For months leading up to Pesach, I have watched countless (mostly) women begin to panic and become frazzled about the menu. I get it. We turn our kitchens upside down and want everyone to be fed and enjoy the food during the eight days when there are many restrictions on what we normally eat. We want to find delicious new recipes with tag lines like, “You won’t believe this is kosher for Pesach!” For some, cooking and preparing is also a type of love language, or a way of expressing care to others. For others, it is a sign that represents our ability, as a Jewish people, to be creative and cook up lavish meals when our ancestors had to do so in secrecy. And for others, it feels like a mere stress or obligation but one that gets done for the sake of not only the family but also the holiday.
I respect the time and effort that goes into brainstorming new recipes and preparing the food.
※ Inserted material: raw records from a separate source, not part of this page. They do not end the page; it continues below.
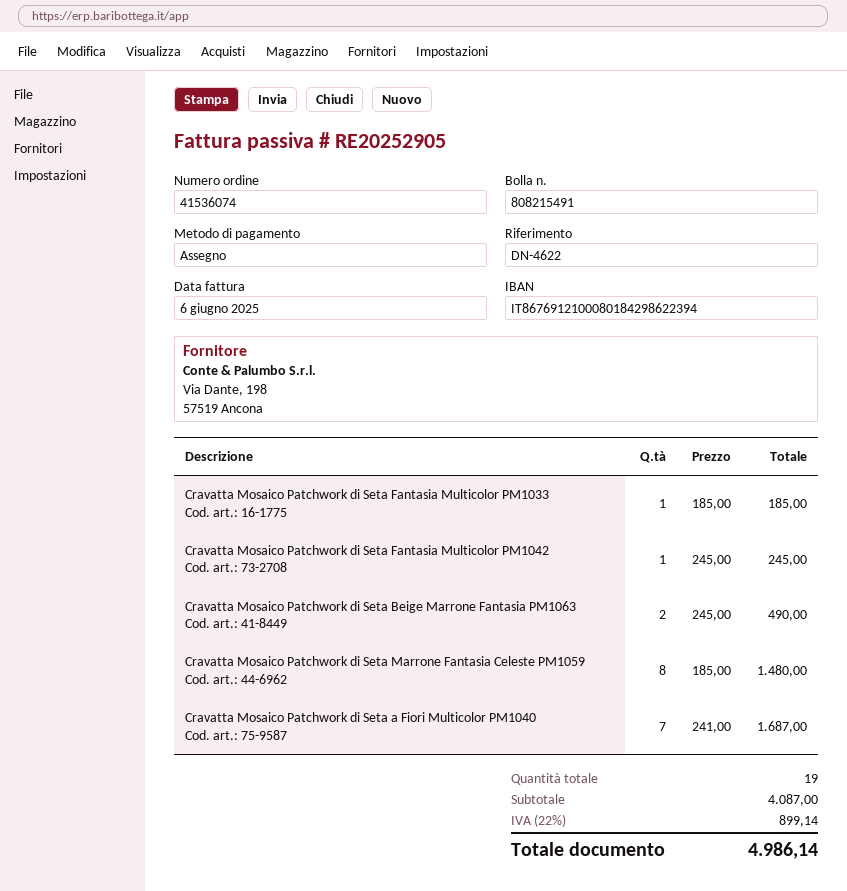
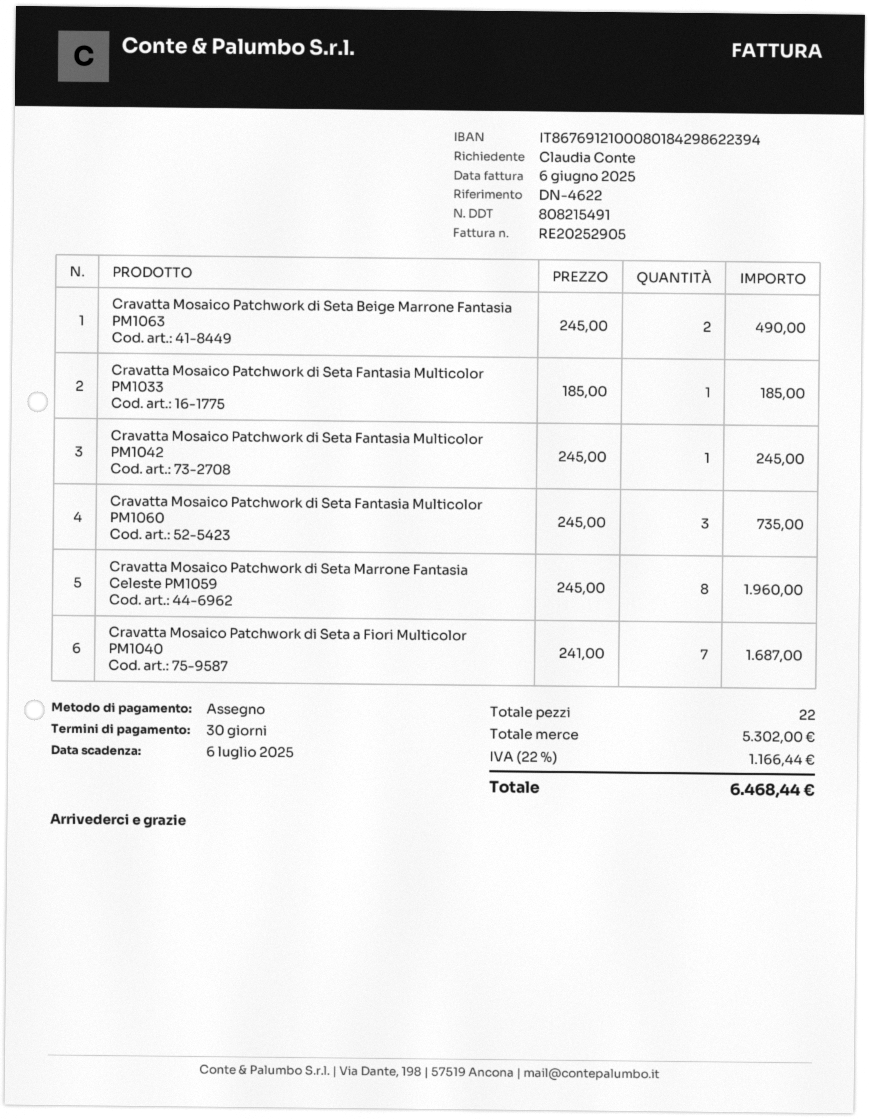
Cravatta Mosaico Patchwork di Seta Marrone Fantasia Celeste PM1059: 8 x 185.00 = 1480.00 -> 8 x 245.00 = 1960.00
Cravatta Mosaico Patchwork di Seta Fantasia Multicolor PM1060: none -> 3 x 245.00 = 735.00
total quantity: 19 -> 22
subtotal: 4087.00 -> 5302.00
tax: 22% = 899.14 -> 22% = 1166.44
total: 4986.14 -> 6468.44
More than that—I appreciate it and feel so incredibly grateful that we have access to this food, that family members pour their heart and soul into it (I need to provide a shout-out to my mother here specifically—thank you!), and I recognize that it is therefore important to take time to acknowledge this hard work.
What bothers me, instead, is the constant food and body talk that is already taking place. Statements like, “Pesach is coming and we’re going to the beach so I need my body to be bathing-suit ready.” Or, “I know I’ll end up over-eating during Yom Tov so I need to eat less now to compensate.” Or, “I’ll try to be ‘good’ this year and limit myself or exercise every day to burn it off.”
Can we stop making this the focus of the holidays?
Now some of you may be reading this and thinking that perhaps you do have these thoughts but it doesn’t “take over” the holiday. Or others may be shaking their heads, believing that this article is unnecessary, as people “should” be conscious about weight and food over the holidays. And yet, I have interacted with countless individuals—with and without disordered eating/eating disorders who revolve their holidays around the food and what the food will do to them. Sure, there is the religious experience and family time and even entertainment—but there is also an undertone of food/body focus to which the person returns.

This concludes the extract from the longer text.